Principle:Run llama Llama index Vector Index Construction
Overview
Vector Index Construction is the principle of transforming textual document chunks into dense numerical vectors and organizing them in a data structure optimized for similarity-based retrieval. This is the core mechanism that enables Retrieval-Augmented Generation (RAG) systems to find contextually relevant passages given a natural language query, without relying on exact keyword matching.
In LlamaIndex, vector index construction encompasses the entire pipeline from receiving processed nodes (document chunks) through embedding generation to storage in a vector store that supports efficient nearest neighbor search.

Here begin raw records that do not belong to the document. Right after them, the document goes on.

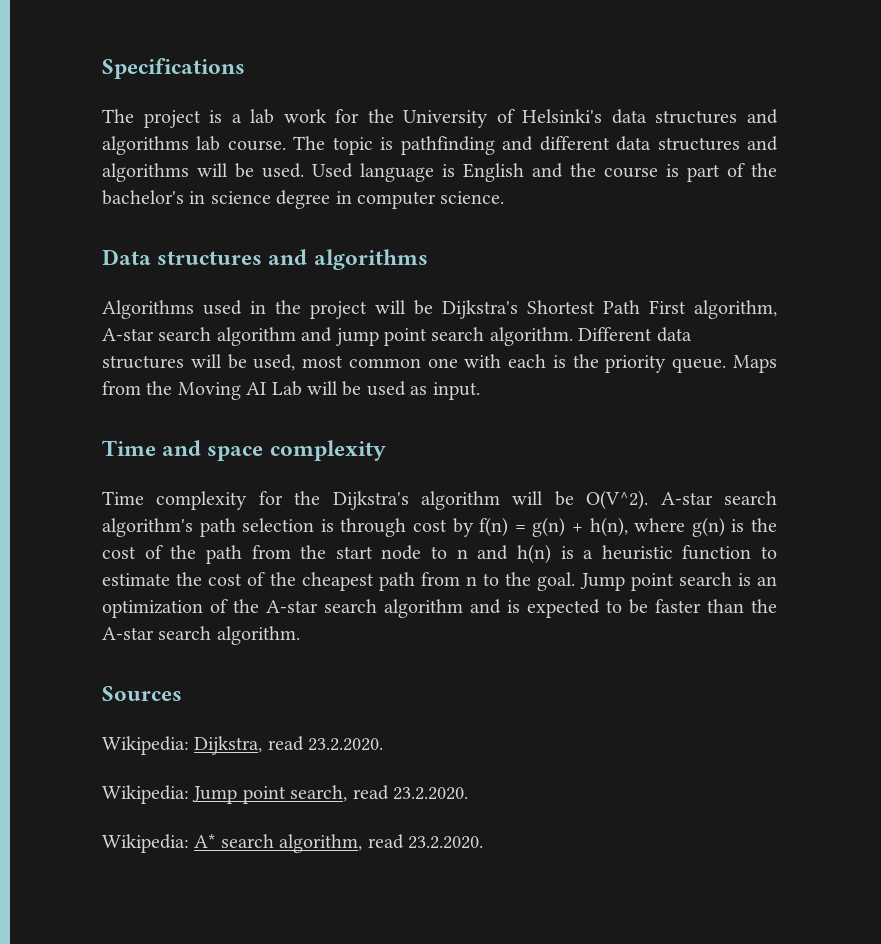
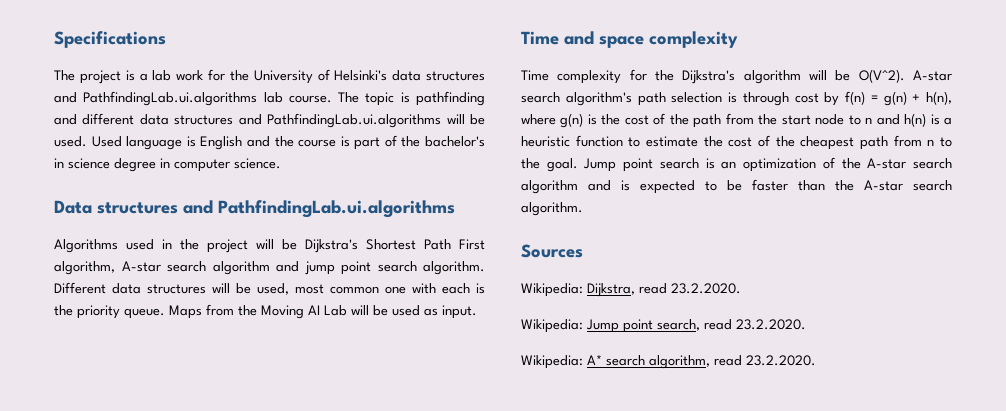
- The project is a lab work for the University of Helsinki's data structures and algorithms lab course.
+ The project is a lab work for the University of Helsinki's data structures and PathfindingLab.ui.algorithms lab course.
- The topic is pathfinding and different data structures and algorithms will be used.
+ The topic is pathfinding and different data structures and PathfindingLab.ui.algorithms will be used.
- Data structures and algorithms
+ Data structures and PathfindingLab.ui.algorithms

Vector Search RAG Pipeline Information Retrieval LlamaIndex Core
Vector Similarity Search as the Foundation for Retrieval
Traditional information retrieval systems rely on lexical matching -- finding documents that share exact terms with the query (e.g., TF-IDF, BM25). While effective for keyword-oriented queries, these methods fail when the user and the document express the same concept using different words. For example, a query for "car repair" would not match a document about "automobile maintenance" in a purely lexical system.
Vector similarity search solves this by operating in semantic space rather than lexical space:
- Each text passage is converted into a dense vector (an array of floating-point numbers, typically 256-3072 dimensions) using an embedding model.
- The embedding model is trained such that texts with similar meanings produce vectors that are close together in the vector space.
- At query time, the query is also embedded, and the system finds stored vectors that are nearest to the query vector.
This approach captures semantic similarity: "car repair" and "automobile maintenance" will have nearby vectors because the embedding model has learned that these phrases are conceptually related.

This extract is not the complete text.